Supervisors of Elections have never been starting at zero for absentee ballot requests before. And it's got voting advocates worried about those people who are accustomed to the mailed-in reminder that it's time to vote. The new laws make it so that Supervisors of Elections purge their mail-in ballot requests every Jan. 1 after a General Election.
"This is a huge, big deal and very intentional," said Cecile Scoon, Co-President of the League of Women Voters of Florida. "The new legislation has been consistently making it more difficult to vote and this is just one of many ways."
In Broward County, 36,274 voters are signed up to receive their ballots by mail, compared to the 420,885 requests they had on file before the law meant their expiration. In Palm Beach County, about 90,000 have absentee ballot requests on file, compared to more than 353,000 requests that went out for the 2022 General Election.
In Leon County, the outreach proportionally, has proven more successful. About 26,000 voters have signed up since about 64,000 vote-by-mail requests expired, according to Alex Mosca, spokesman for the Leon County Supervisor of Elections.
Promulgators of the legislation called the law a way to increase the transparency of voting and stop ballot harvesting, in which a third party collects completed mail-in ballots and drops them off.
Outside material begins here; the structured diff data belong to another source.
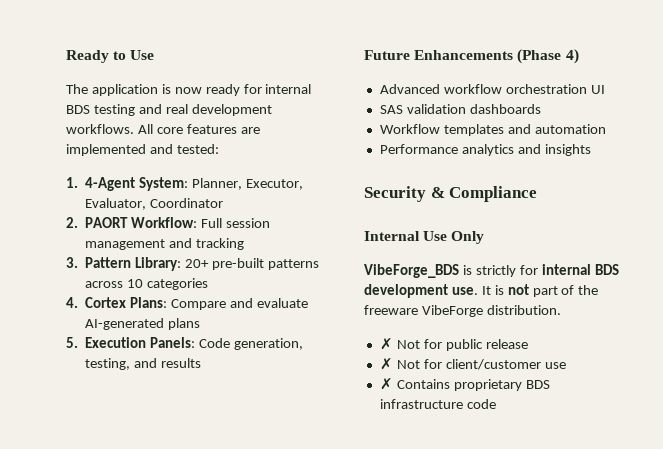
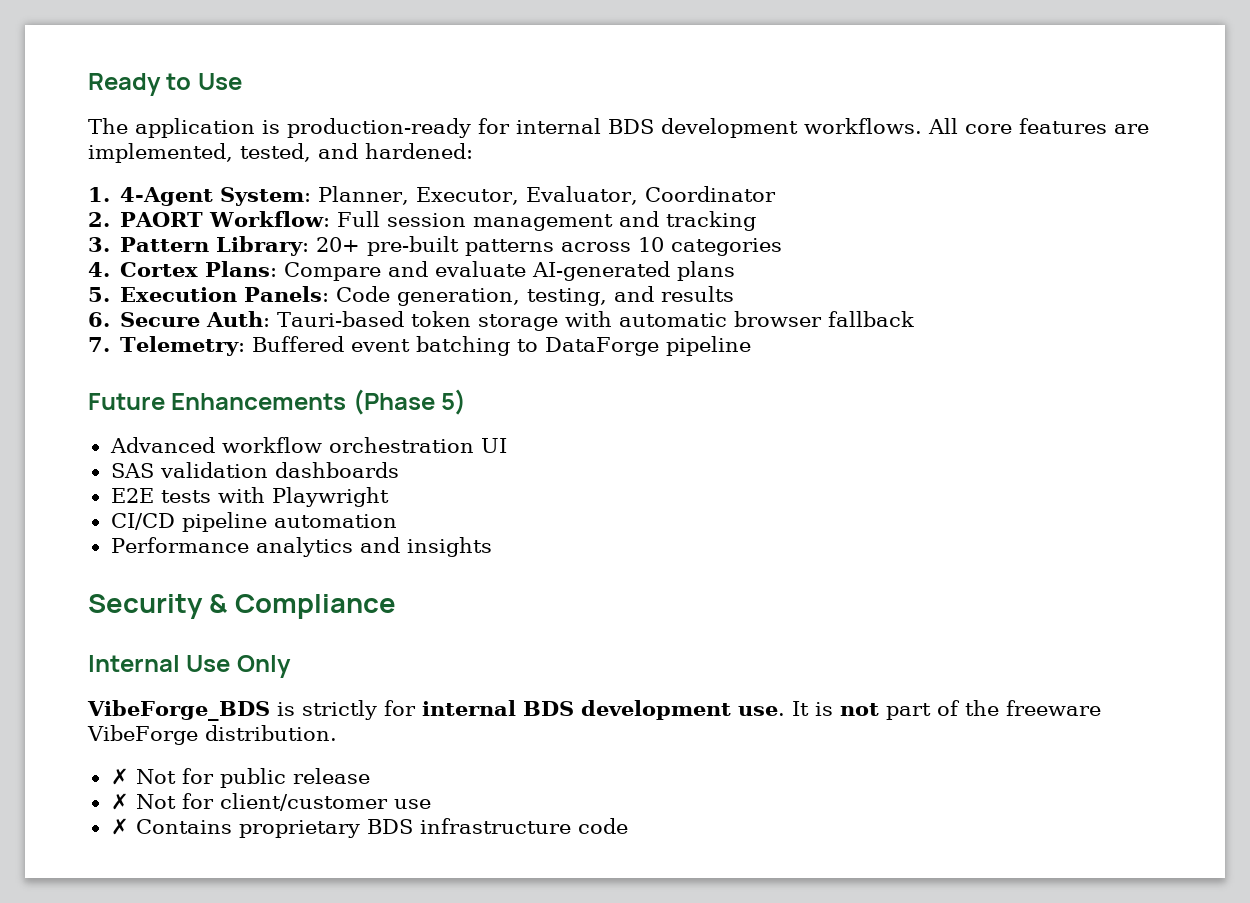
- The application is now ready for internal BDS testing and real development workflows.
+ The application is production-ready for internal BDS development workflows.
- All core features are implemented and tested:
+ All core features are implemented, tested, and hardened:
+ 6. Secure Auth: Tauri-based token storage with automatic browser fallback
+ 7. Telemetry: Buffered event batching to DataForge pipeline
- Future Enhancements (Phase 4)
+ Future Enhancements (Phase 5)
- Workflow templates and automation
+ E2E tests with Playwright
+ CI/CD pipeline automation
"Florida took action this Legislative Session to increase transparency and strengthen the security of our elections," said Gov. Ron DeSantis said at the time he signed the legislation, in a prepared statement. "Floridians can rest assured that our state will remain a leader in ballot integrity."
In the larger counties, it's been an uphill climb to get the numbers of mail-in voters back to where they were.
"People are not aware the Republican Legislature sunsetted their vote-by-mail registration," said Laurie Plotnick, President of the Broward Democratic Senior Caucus and the state Florida Democratic Senior Caucus.
Plotnick estimates that, since June, its volunteers have texted 250,000 people a link to the Supervisor of Elections form to renew their vote-by-mail request. The majority of Broward County's votes come in by that method.
Another hurdle is that SB 90 raised the threshold for providing proof of identification to receive a mail-in ballot. It requires voters to put either a license number or Social Security digits on the request to complete a mail-in ballot request.
Professor Daniel Smith, a University of Florida political science professor, said it's going to exclude people who don't have these IDs, people who have concerns about writing personal identifying information on a form, and those whose Social Security numbers have been compromised.
He predicts overall voter participation is going to drop. The levels seen voting in this year's municipal elections already showed that, he said. Smith was an expert witness for the case against SB 90 that was heard at the Federal Appeals court in Atlanta. The court reversed a lower court's ruling against the law in April.
"Some people can't even provide that information," Smith said of the new requirements. "We're going to see this come to a head in the Primary Election in 2024. There's no question about it."
Broward County Commissioner Steve Geller, who served as state Senator, said that he remembers when Republicans wanted to make absentee voting more widely available because absentee voters were more likely Republicans.
The next major vote will be for the Presidential Primary on March 19, and that means that vote-by-mail requests must be in before Feb. 6.